Stock trading is becoming ever more popular, with the internet, supercomputing power, and ease of access to information as the driving factors. It’s relatively easy for most people to get involved in the stock market nowadays compared to, say, only a decade or two ago.
The assets available have been growing in line with the growth in trading interest. Information, one of the key factors to successful trading, is now at the touch of a keyboard to almost anyone.
Charting and technical analysis used to be considered as something exotic and mysterious. They are now easy to learn about, and even easier to handle with the latest computer software and hardware that let you instantly compare stocks.
Yet, so many traders fail, even when they have been studying, taking courses, and attending webinars. Too many still fail to put together a profitable trading strategy. Yet some do and manage to prosper from it.
I’m going to share with you a few insights that you may or may not have considered before. Most importantly, I’ll be considering them from a different approach.
1. The Art of Timing
Traders often talk of concepts like timing the market, getting the timing right, or having “a good idea but bad timing”. The simple truth is if you correctly determine the market direction for a stock, your trade should be successful. Price swings are bound to happen, you need to determine when it’s a correction in price and when you simply got it wrong.
It’s not so much a matter of when to buy but if and which stock. A stock that is experiencing a strong momentum should increase in price over the time you hold the trade. The price could dip, but the recovery should be quick. If you pick a winner, you’ll get your reward.
A Long Only Strategy
Let’s take a simple long-only strategy, you search the market for what might be the next hot stock. You identify a few candidates and decide that the trade will be split into equal amounts across your selection of stocks.
You may be tempted to wait for a market dip, but you also understand that the dip may not happen and you will miss out. So, your technical analysis shows their prices should go up and you buy.
If your trade is successful the stock’s prices will go up, even if they fluctuate. Overall you’ll see that they have increased in price. A retracement in price may simply be what you had been waiting for, or it may be a signal that the market has changed sentiment.
Before you can conclude as to whether the bull trend has failed, you need to consider a couple of things. You’ll need to determine what the volatility of each stock is, and you’ll need to search the news for breaking headlines.
You need to be less concerned about timing the market and more concerned about picking the right stock.
2. Understanding Risk Management
Most traders have heard of the concept of stop loss, fewer apply it, and even less understand it. Stop loss is a risk management feature, it’s there for you to control your losses. To achieve this control you need to come to a few conclusions.

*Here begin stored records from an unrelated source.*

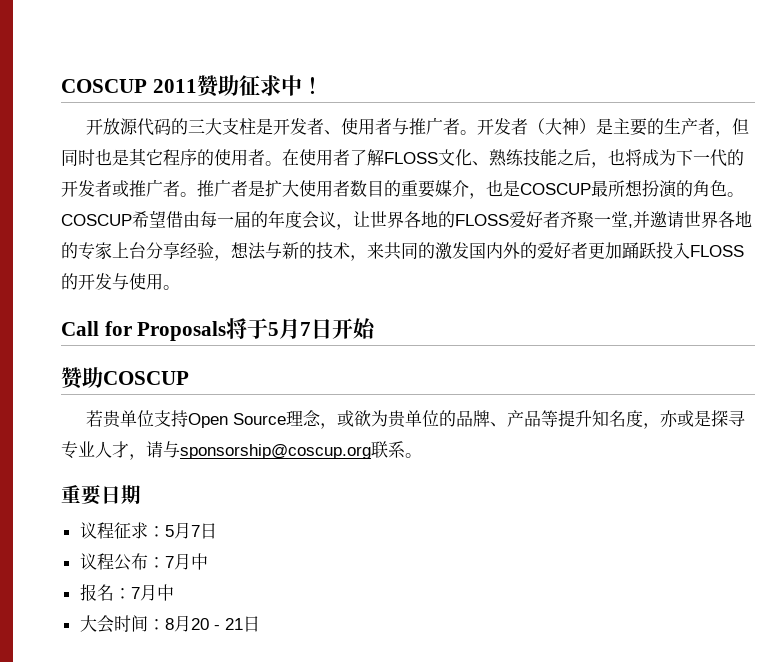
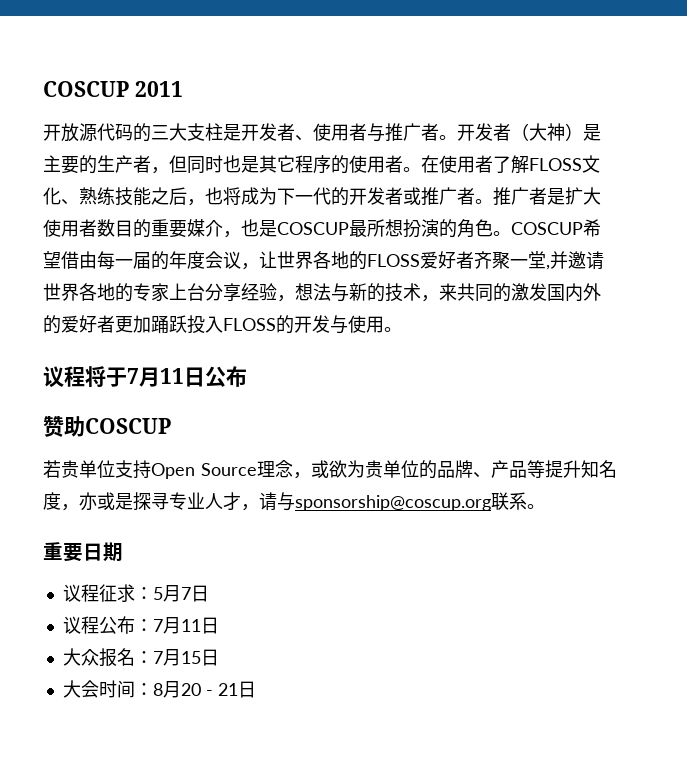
- COSCUP 2011赞助征求中！
+ COSCUP 2011
- Call for Proposals将于5月7日开始
+ 议程将于7月11日公布
- 议程公布：7月中
- 报名：7月中
+ 议程公布：7月11日
+ 大众报名：7月15日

For each trade you should be thinking: how much am I willing to lose on this one? To determine that, you need to determine first what your maximum drawdown will be. Next, you need to decide how much you are willing to lose in each trading session if things go wrong, and how many trades you will make a day.
A Numerical Example
Let’s say your maximum drawdown is $10,000 and considering that amount of trading capital you feel that $1,000 a day is going to be your maximum daily risk. You also consider you are going to put on a maximum of 5 trades a day. To determine your maximum risk per trade you would divide $1,000 by 5, giving you $250 per trade in risk.
This risk limit is your stop loss level per trade. For the stop loss to function correctly you need to determine the daily volatility of the stock. When I say function correctly, I mean that if you put on too large a trade you could get stopped out prematurely.
You also need to determine your profit limit. If your stop loss is $250 it wouldn’t make sense to put on trades where you are targeting a profit of less. Preferably, you are looking to achieve a considerably higher amount in your profit limits.
Another aspect is the automation of stop losses & profit limits. Often traders initially have a number in mind but don’t hit the close button in the hope the market recovers or continues to increase profits. Most online platforms allow you to input an automated stop loss, this way you can exit your trades timely without further intervention.
3. Fear & Greed: What to Do
Fear and greed are natural emotions. Most traders realize they may fall into those emotional traps, even if only sometimes. The issue is not only recognizing these emotions as a trader’s enemy, but also that you deal with them. I’ve seen various types of advice on how to deal with them but, in my understanding, there is only one way.
You need to take away human intervention. To achieve this goal your greatest tools are setting up entry and exit points in your trade. The next step is to automate those points with stop losses and profit limits.
Fear will make you hold on to a losing position for longer than you should or need to. Before you enter a trade you already established your exit points. If the stock price hits one of those prices you know that is the level where you need to exit. Allowing software to take care of it helps you to limit your losses.
Greed works in the same way as fear when trades go in your favor. When you set up the trade you established where you thought you could take your profit. Leaving it to an automated system will guarantee you take your profits timely. Avoiding the extremely stressful vision of a winning trade turning into a losing one.
Automating entry and exit points will lead to a simpler trading experience. Where your main work is done before the trade is entered, and where you will keep your unwanted emotions at bay.